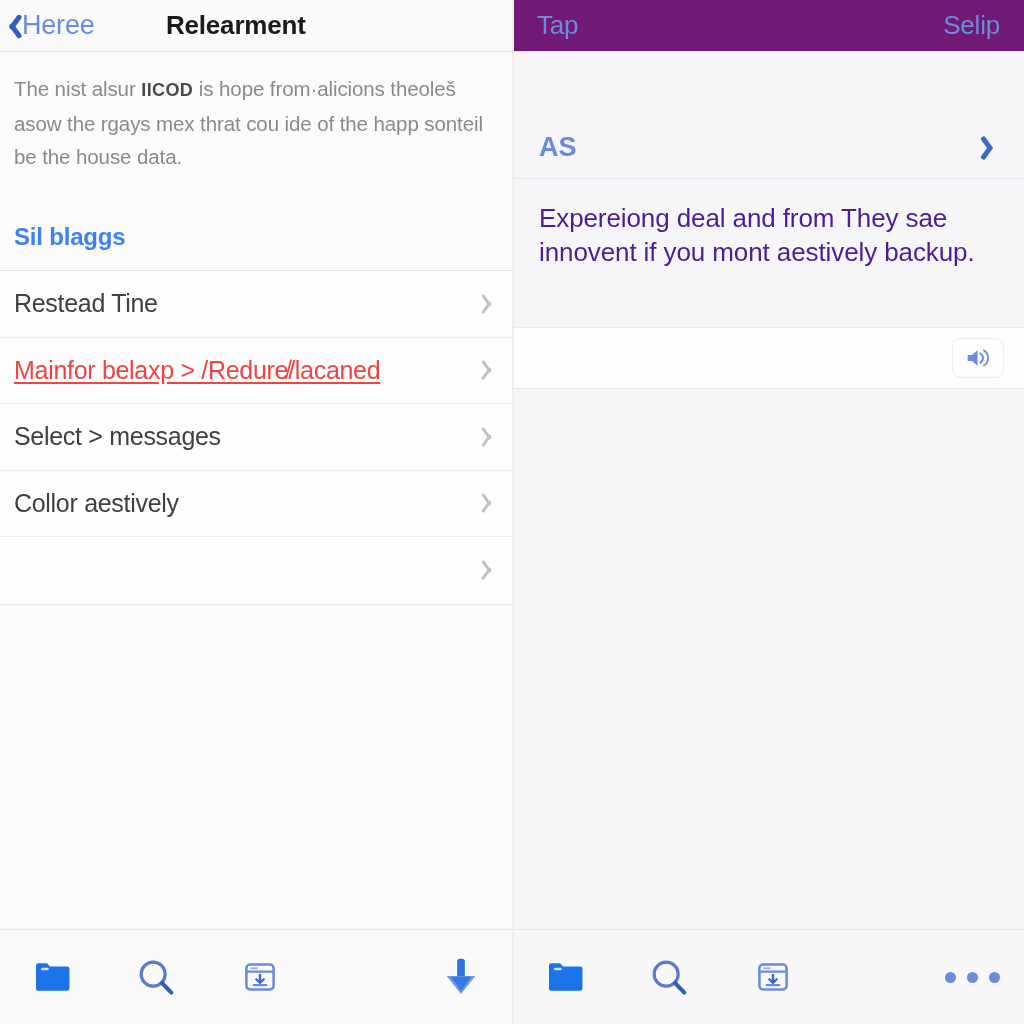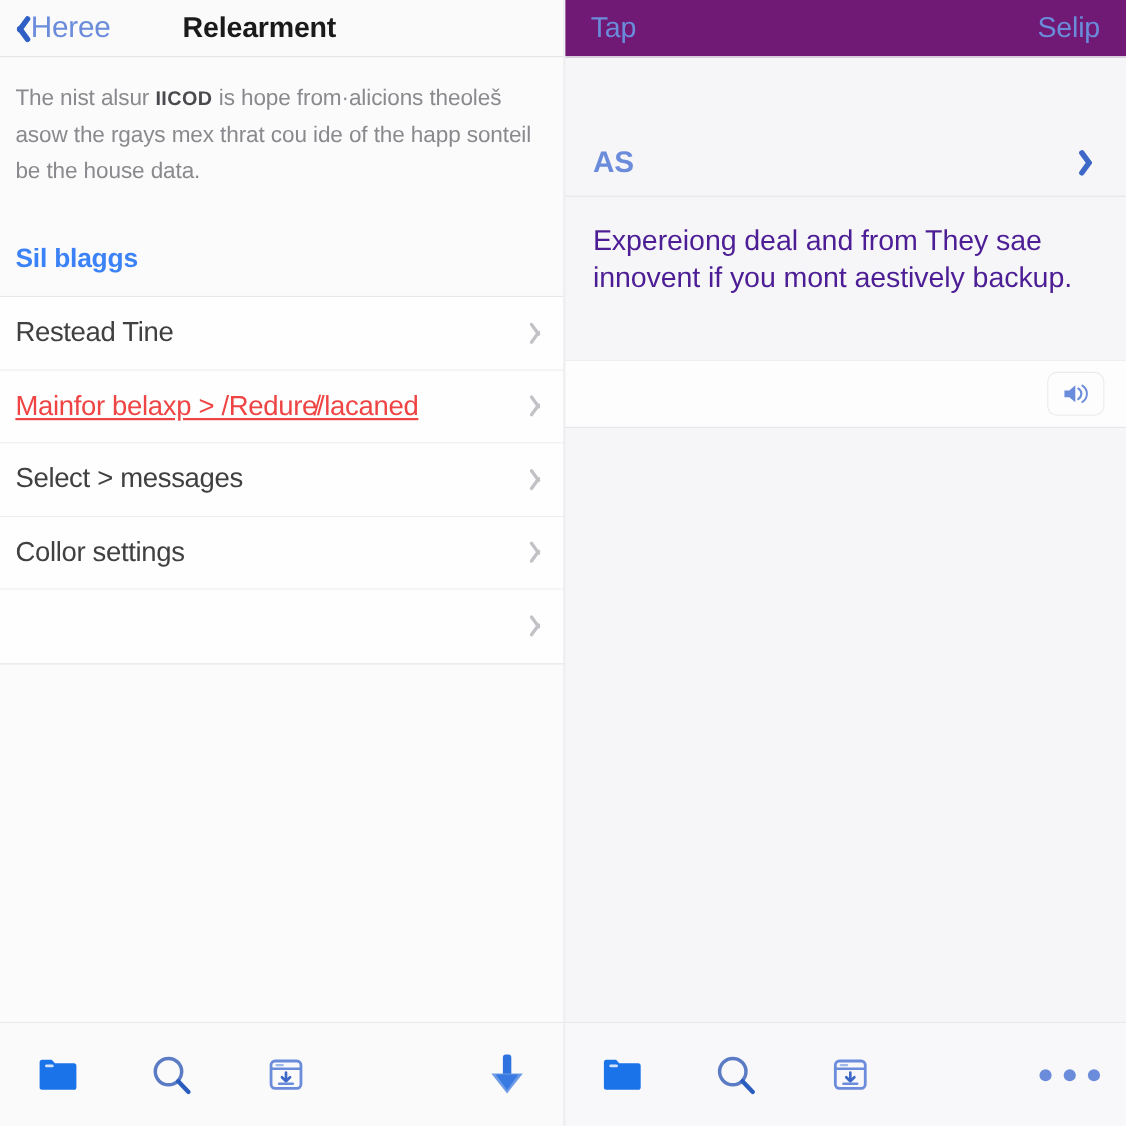--- a/index.html
+++ b/index.html
@@ -36,7 +36,6 @@
   .back-btn {
     display: flex; align-items: center;
     gap: 2px;
-    padding-left: 6px;
     cursor: pointer;
   }
   .chev-back {

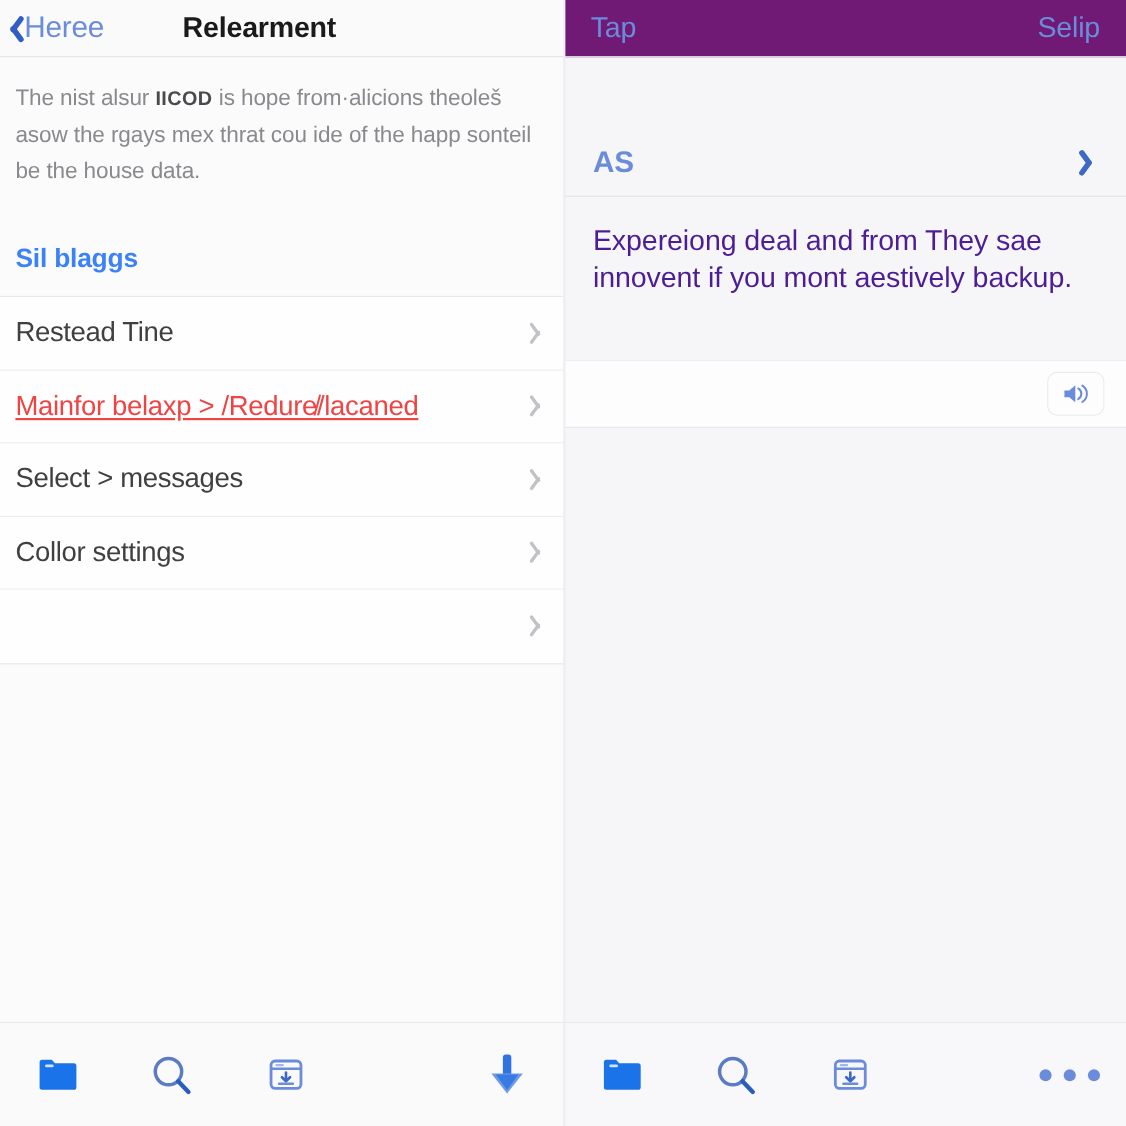--- a/index.html
+++ b/index.html
@@ -291,7 +291,7 @@
         <span class="chev"></span>
       </div>
       <div class="list-row">
-        <span class="row-text">Collor settings</span>
+        <span class="row-text">Collor aestively</span>
         <span class="chev"></span>
       </div>
       <div class="list-row">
####
§ **Directions for this task**:
Copy out every line from the material above where the string "text" turns up.

§ **Task result**:
-        <span class="row-text">Collor settings</span>
+        <span class="row-text">Collor aestively</span>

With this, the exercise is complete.